■ **Data listing**
--*--

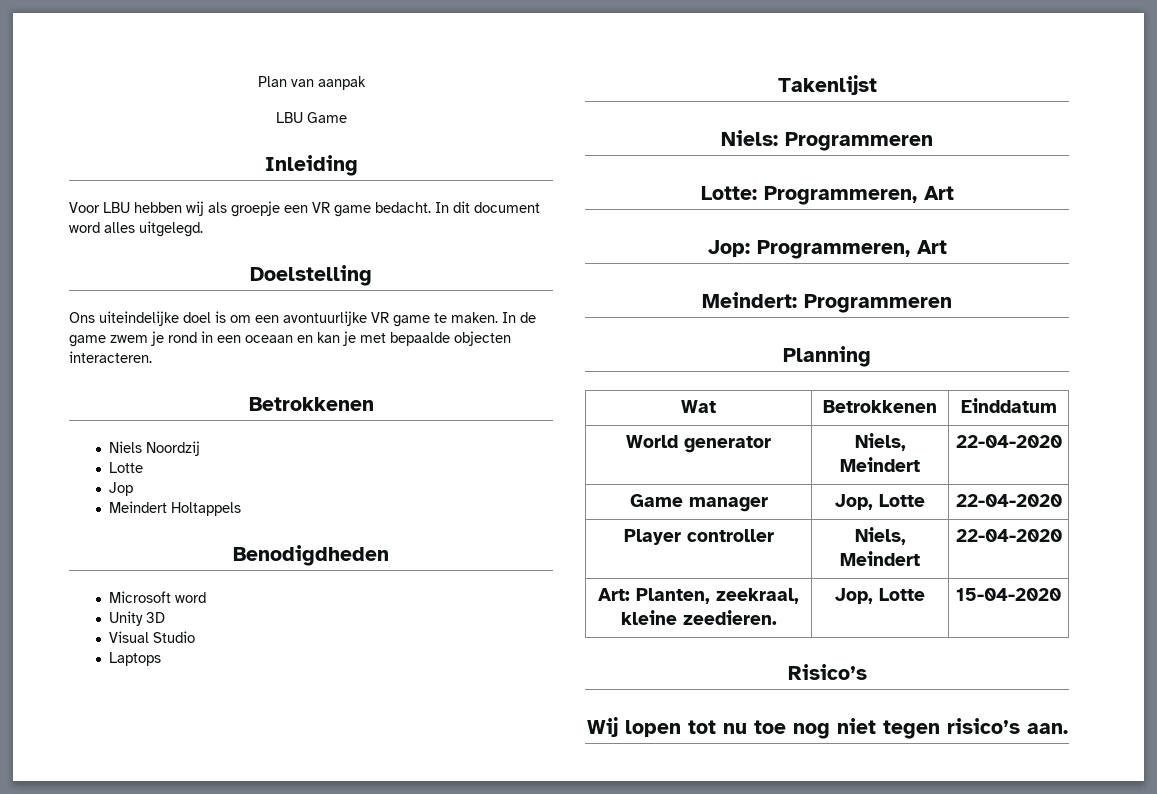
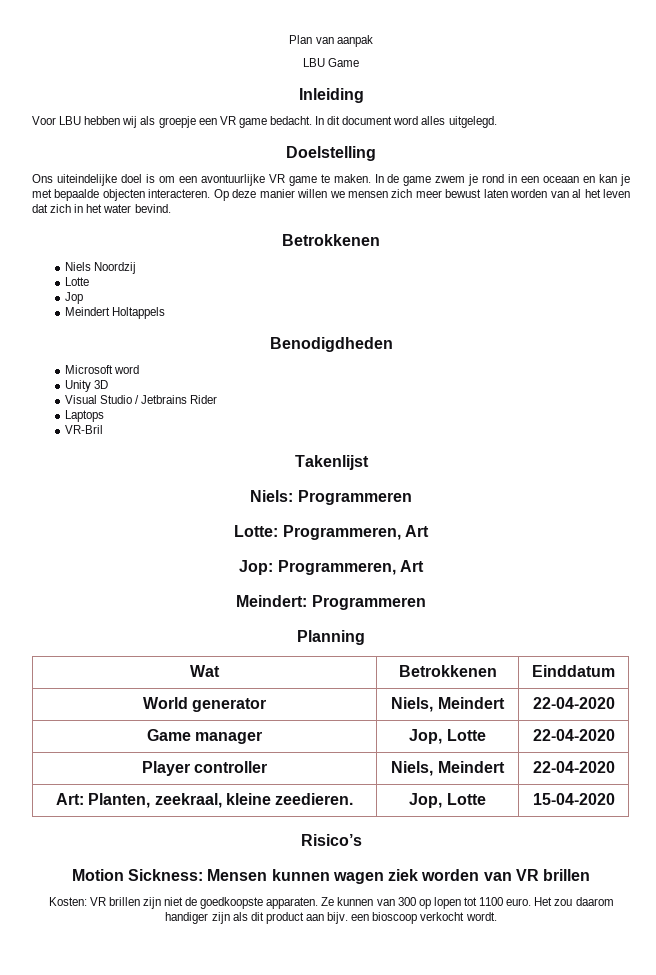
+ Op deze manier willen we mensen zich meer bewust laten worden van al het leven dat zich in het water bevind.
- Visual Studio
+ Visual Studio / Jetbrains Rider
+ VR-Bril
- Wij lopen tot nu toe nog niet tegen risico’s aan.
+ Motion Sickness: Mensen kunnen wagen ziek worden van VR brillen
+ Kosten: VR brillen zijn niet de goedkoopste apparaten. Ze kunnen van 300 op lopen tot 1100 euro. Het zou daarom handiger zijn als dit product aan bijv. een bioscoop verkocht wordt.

--*--

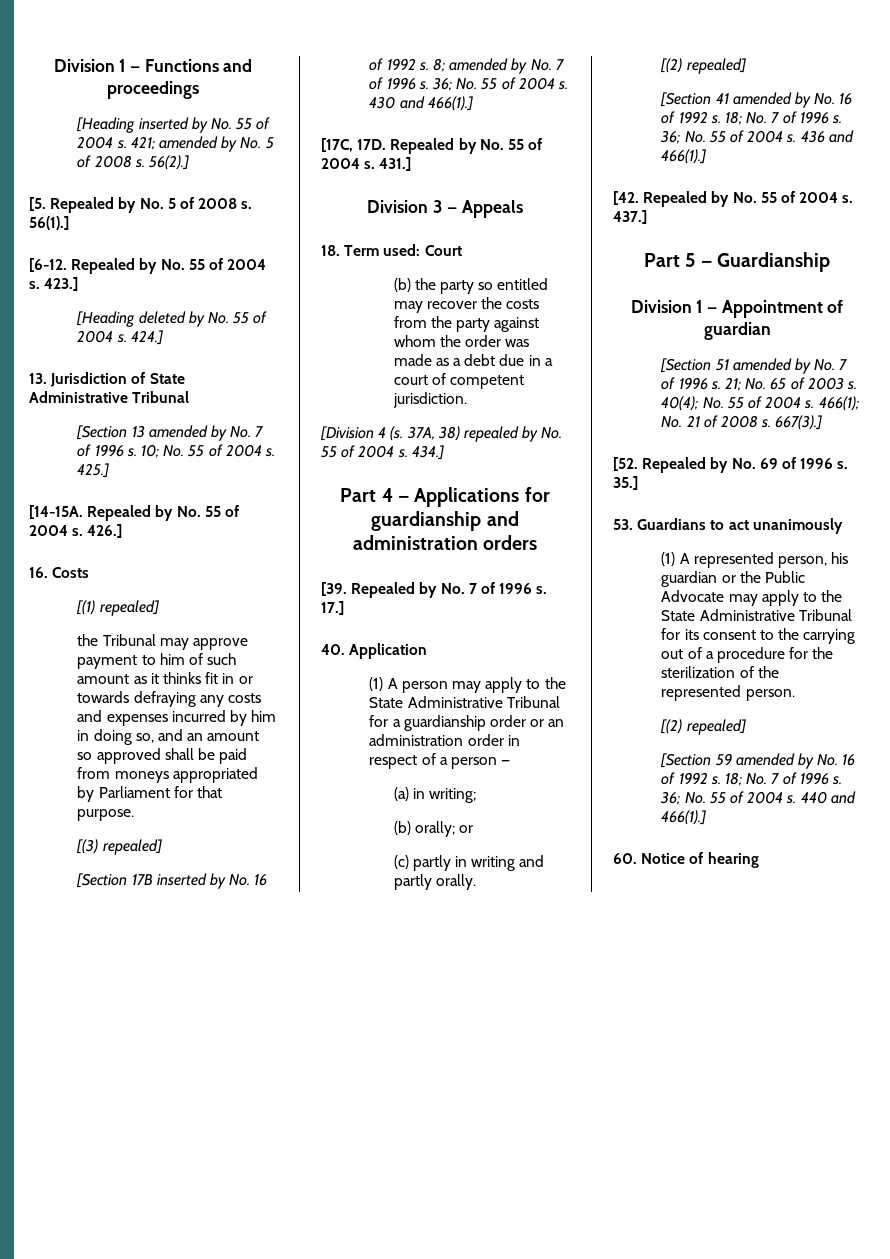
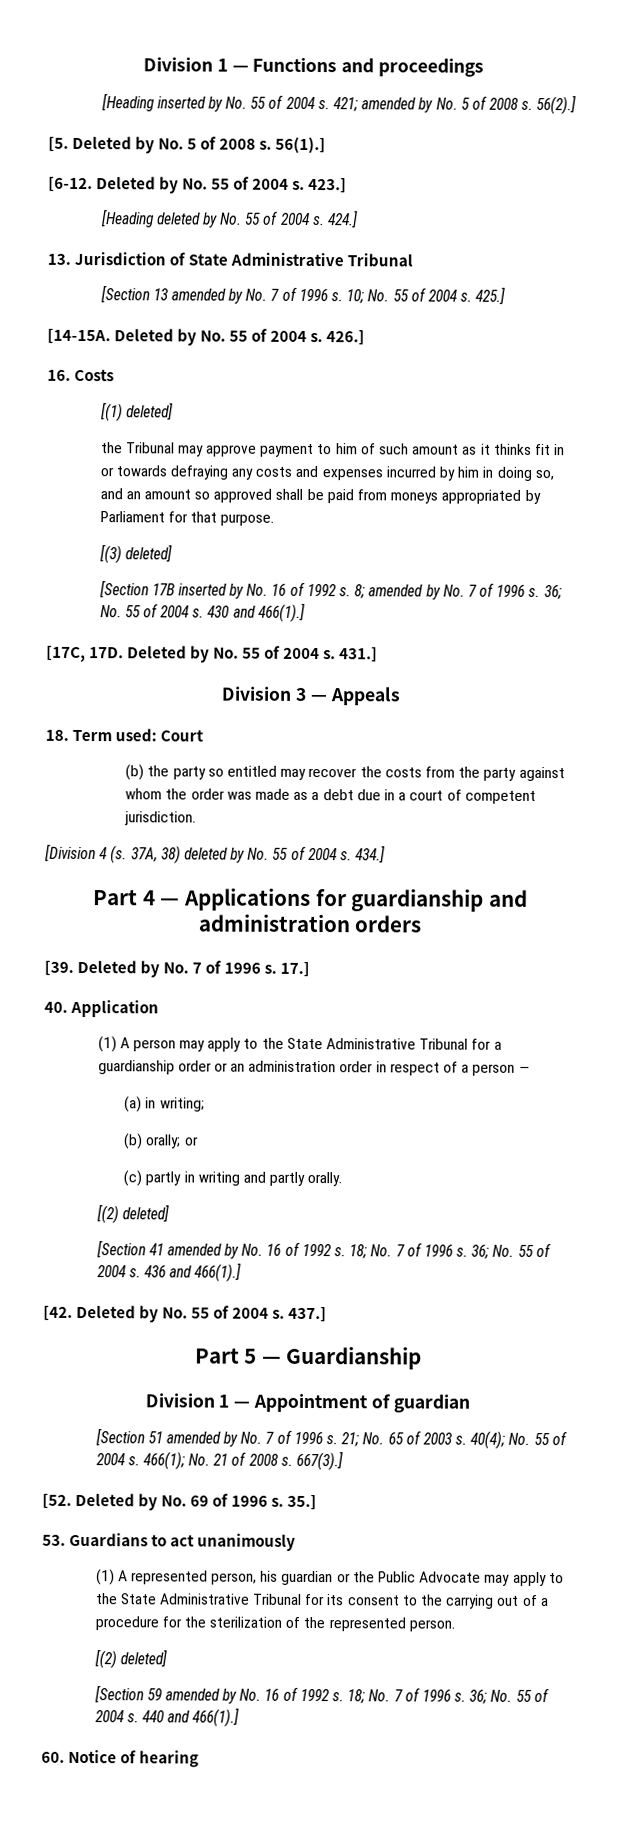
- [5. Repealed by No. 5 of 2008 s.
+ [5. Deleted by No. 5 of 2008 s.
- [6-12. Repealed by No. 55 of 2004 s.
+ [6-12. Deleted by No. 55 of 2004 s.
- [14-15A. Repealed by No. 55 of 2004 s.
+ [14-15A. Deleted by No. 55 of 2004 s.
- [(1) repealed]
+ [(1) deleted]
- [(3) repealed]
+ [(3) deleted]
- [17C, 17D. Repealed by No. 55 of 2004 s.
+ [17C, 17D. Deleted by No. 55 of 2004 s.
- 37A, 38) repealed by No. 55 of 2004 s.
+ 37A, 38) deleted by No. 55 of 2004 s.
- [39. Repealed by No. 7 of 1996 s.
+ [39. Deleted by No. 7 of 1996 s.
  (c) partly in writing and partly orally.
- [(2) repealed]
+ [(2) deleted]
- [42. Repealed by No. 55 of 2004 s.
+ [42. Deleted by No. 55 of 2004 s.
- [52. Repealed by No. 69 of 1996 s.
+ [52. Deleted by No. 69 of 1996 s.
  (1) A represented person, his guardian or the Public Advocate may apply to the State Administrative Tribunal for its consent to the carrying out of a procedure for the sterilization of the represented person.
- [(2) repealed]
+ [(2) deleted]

--*--

■ **Problem to work on**
Would you print, exactly as written, every line above from the one holding "het water bevind." through the one holding "- Wij lopen", with both included and no other lines?

■ **Finished task**
+ Op deze manier willen we mensen zich meer bewust laten worden van al het leven dat zich in het water bevind.
- Visual Studio
+ Visual Studio / Jetbrains Rider
+ VR-Bril
- Wij lopen tot nu toe nog niet tegen risico’s aan.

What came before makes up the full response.